= Beginning of Section =
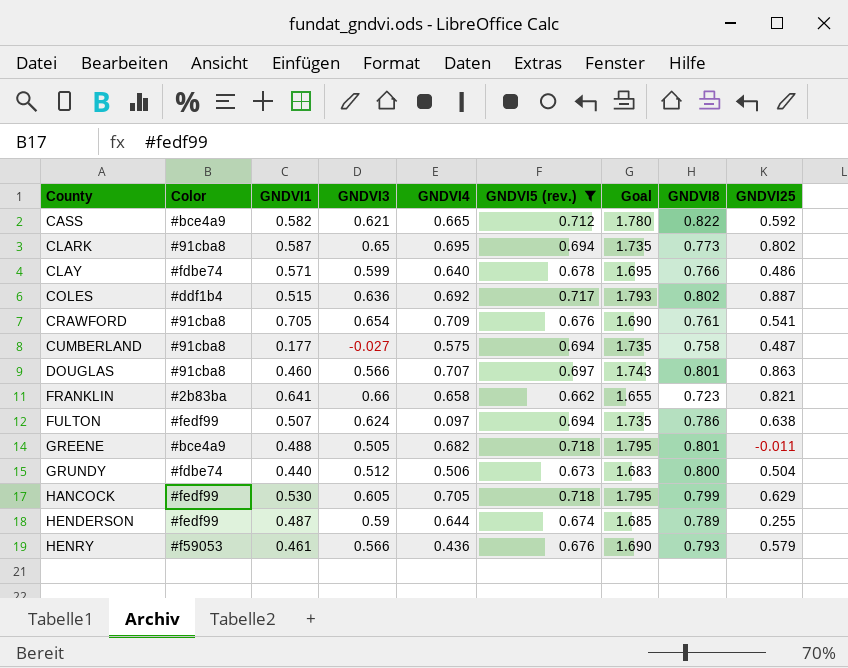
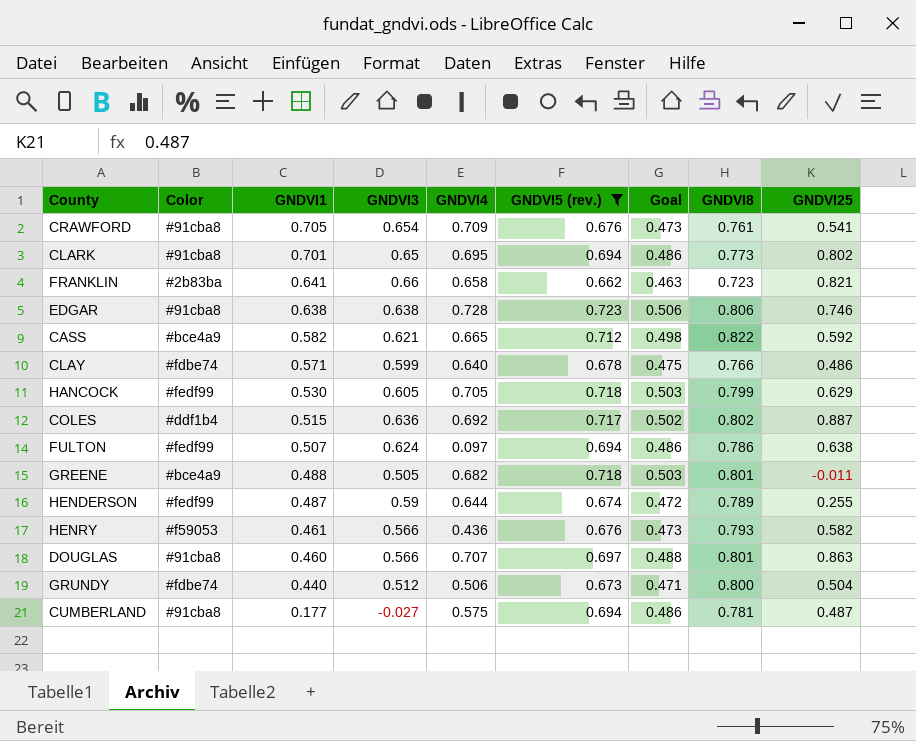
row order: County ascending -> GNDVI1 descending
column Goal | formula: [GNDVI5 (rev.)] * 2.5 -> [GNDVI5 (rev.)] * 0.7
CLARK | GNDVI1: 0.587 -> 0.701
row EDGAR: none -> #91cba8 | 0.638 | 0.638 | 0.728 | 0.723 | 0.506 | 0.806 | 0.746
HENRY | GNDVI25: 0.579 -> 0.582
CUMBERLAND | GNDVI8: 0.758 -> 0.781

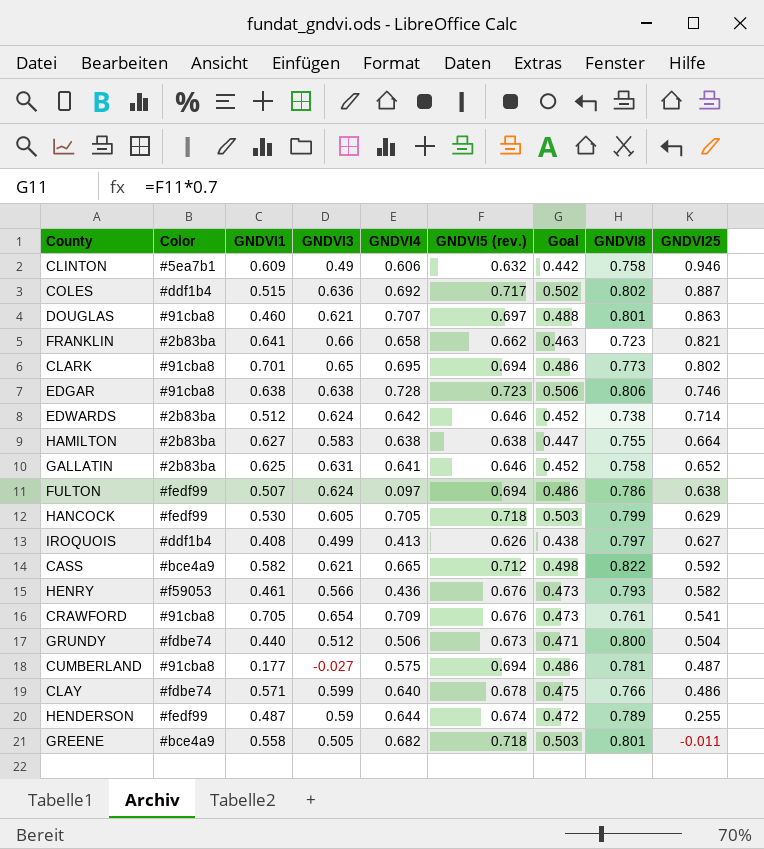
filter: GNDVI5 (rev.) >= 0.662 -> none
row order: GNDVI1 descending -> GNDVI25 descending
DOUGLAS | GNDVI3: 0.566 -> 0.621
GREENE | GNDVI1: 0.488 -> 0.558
= End of Section =
* WHAT YOU WILL DO
Beginning with the line that has "column Goal |", repeat each remaining line of the data above word for word, keeping pictures out.

* TASK OUTPUT
column Goal | formula: [GNDVI5 (rev.)] * 2.5 -> [GNDVI5 (rev.)] * 0.7
CLARK | GNDVI1: 0.587 -> 0.701
row EDGAR: none -> #91cba8 | 0.638 | 0.638 | 0.728 | 0.723 | 0.506 | 0.806 | 0.746
HENRY | GNDVI25: 0.579 -> 0.582
CUMBERLAND | GNDVI8: 0.758 -> 0.781

filter: GNDVI5 (rev.) >= 0.662 -> none
row order: GNDVI1 descending -> GNDVI25 descending
DOUGLAS | GNDVI3: 0.566 -> 0.621
GREENE | GNDVI1: 0.488 -> 0.558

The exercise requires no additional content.